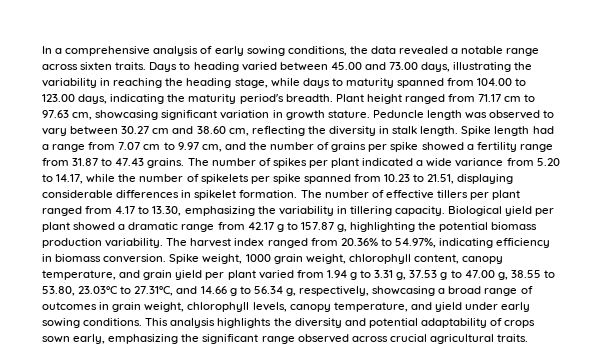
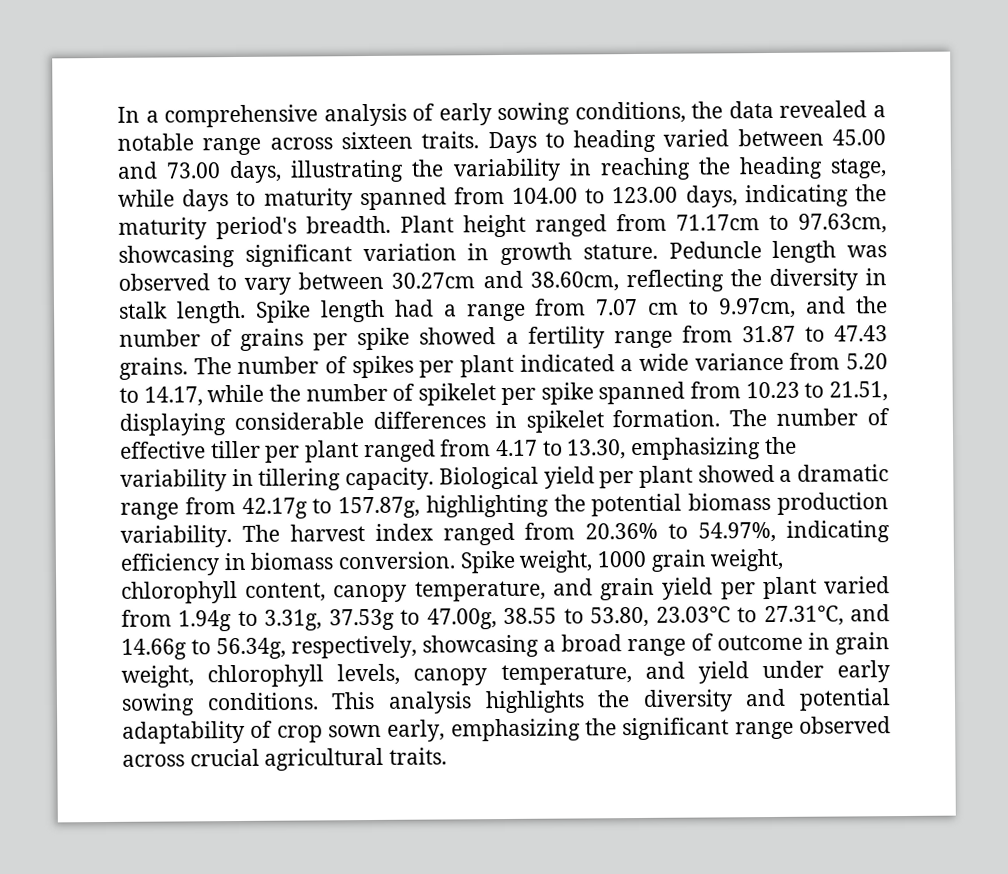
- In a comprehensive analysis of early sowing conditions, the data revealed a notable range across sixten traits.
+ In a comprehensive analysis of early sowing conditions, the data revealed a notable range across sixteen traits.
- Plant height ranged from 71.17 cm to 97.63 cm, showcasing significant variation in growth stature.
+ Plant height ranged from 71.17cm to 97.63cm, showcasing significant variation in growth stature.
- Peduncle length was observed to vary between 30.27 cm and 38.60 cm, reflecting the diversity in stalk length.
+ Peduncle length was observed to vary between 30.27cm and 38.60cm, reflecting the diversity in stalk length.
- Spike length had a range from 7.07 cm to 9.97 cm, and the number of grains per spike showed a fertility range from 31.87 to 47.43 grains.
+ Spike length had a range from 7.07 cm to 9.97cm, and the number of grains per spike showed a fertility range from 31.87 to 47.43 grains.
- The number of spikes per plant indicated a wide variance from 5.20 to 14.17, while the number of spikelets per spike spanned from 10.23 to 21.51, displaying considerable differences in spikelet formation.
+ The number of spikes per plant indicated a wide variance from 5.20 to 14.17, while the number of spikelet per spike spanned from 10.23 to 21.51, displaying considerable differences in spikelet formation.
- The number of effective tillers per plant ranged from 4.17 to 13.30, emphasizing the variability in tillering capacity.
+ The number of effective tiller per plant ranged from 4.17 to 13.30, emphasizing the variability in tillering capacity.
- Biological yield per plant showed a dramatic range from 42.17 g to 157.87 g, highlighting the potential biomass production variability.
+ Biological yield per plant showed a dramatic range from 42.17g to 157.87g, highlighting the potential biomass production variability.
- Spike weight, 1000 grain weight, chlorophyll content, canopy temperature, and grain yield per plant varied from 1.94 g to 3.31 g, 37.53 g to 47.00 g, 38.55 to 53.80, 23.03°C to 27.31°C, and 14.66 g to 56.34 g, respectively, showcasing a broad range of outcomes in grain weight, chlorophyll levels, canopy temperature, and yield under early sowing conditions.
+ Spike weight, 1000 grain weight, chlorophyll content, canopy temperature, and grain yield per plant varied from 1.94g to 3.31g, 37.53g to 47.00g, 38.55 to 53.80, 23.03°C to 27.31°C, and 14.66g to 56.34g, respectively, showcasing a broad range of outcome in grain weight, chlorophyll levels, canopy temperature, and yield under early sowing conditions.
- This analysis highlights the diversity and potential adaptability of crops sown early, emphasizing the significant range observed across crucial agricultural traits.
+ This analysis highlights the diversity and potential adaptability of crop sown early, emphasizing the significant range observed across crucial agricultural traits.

* * *

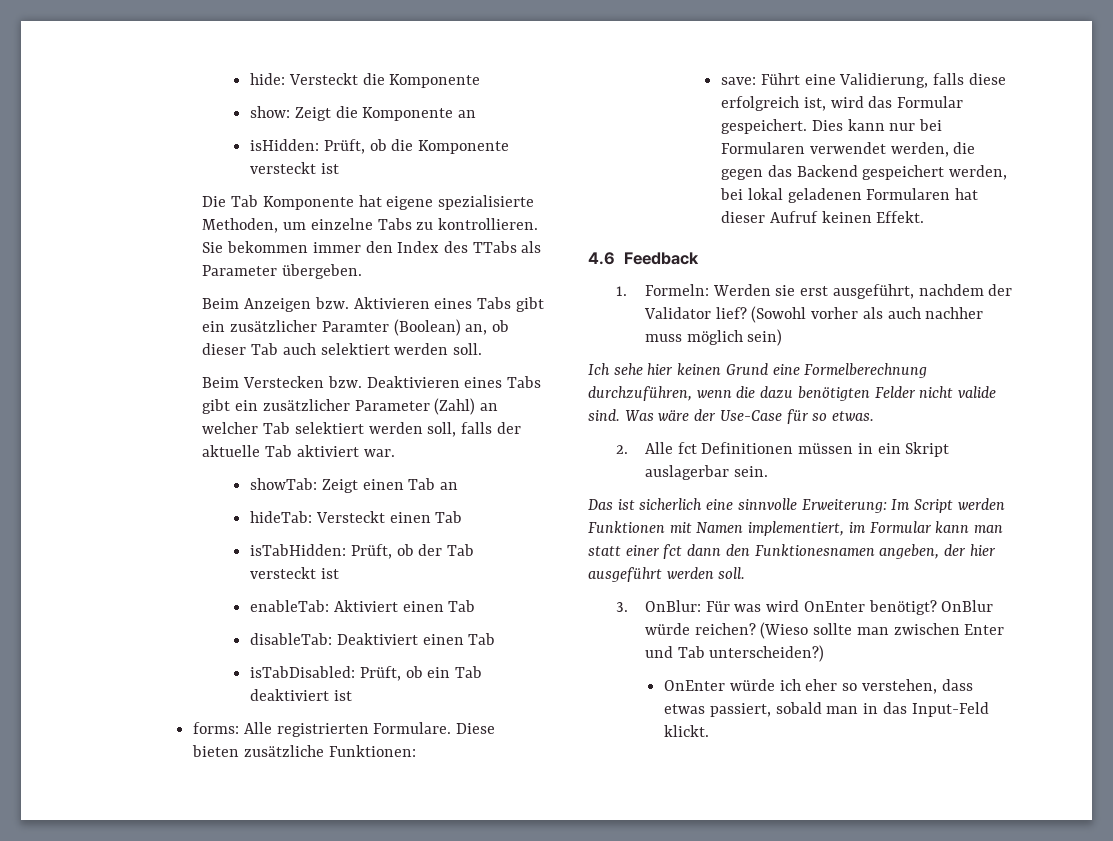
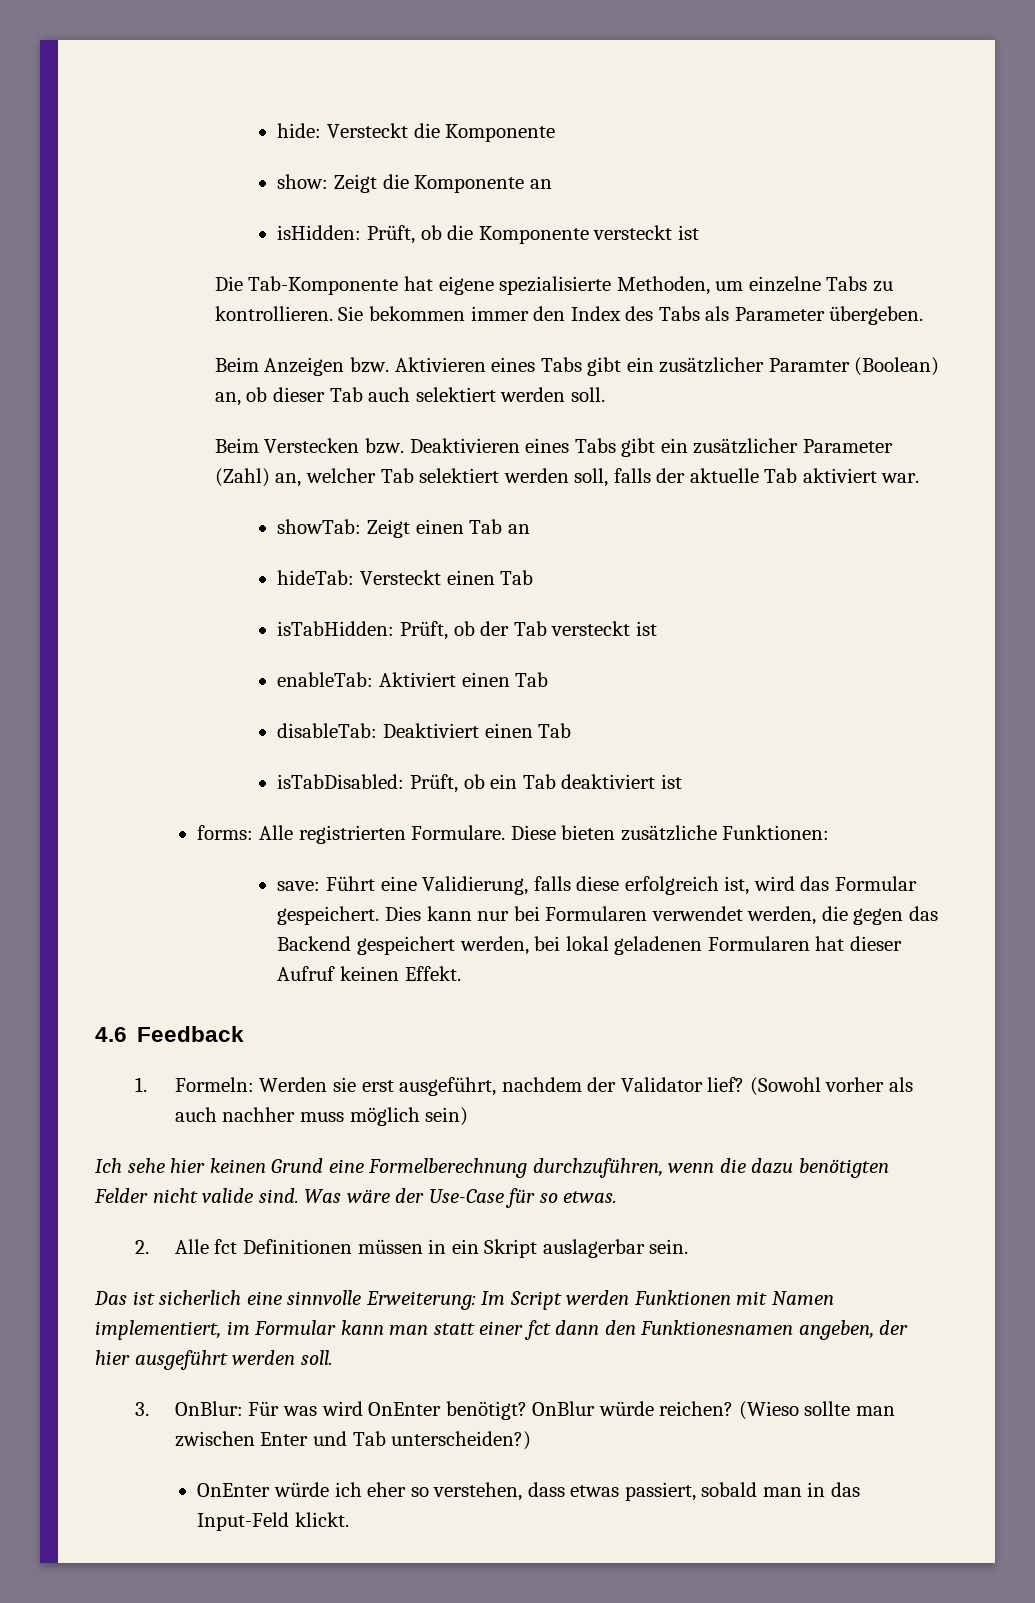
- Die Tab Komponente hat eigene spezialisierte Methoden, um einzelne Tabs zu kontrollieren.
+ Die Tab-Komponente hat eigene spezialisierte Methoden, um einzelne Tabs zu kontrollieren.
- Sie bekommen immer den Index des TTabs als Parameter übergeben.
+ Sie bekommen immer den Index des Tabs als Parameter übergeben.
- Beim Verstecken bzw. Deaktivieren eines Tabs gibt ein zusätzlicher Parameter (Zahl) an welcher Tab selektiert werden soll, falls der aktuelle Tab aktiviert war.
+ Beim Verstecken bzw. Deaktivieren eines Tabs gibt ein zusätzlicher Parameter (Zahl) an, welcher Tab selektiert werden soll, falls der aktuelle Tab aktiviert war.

Work order: What you give back should be exactly the lines of the data above from the line with "- In a comprehensive" through the line with "- Peduncle length", both of those included, and nothing more.

Answer to the exercise:
- In a comprehensive analysis of early sowing conditions, the data revealed a notable range across sixten traits.
+ In a comprehensive analysis of early sowing conditions, the data revealed a notable range across sixteen traits.
- Plant height ranged from 71.17 cm to 97.63 cm, showcasing significant variation in growth stature.
+ Plant height ranged from 71.17cm to 97.63cm, showcasing significant variation in growth stature.
- Peduncle length was observed to vary between 30.27 cm and 38.60 cm, reflecting the diversity in stalk length.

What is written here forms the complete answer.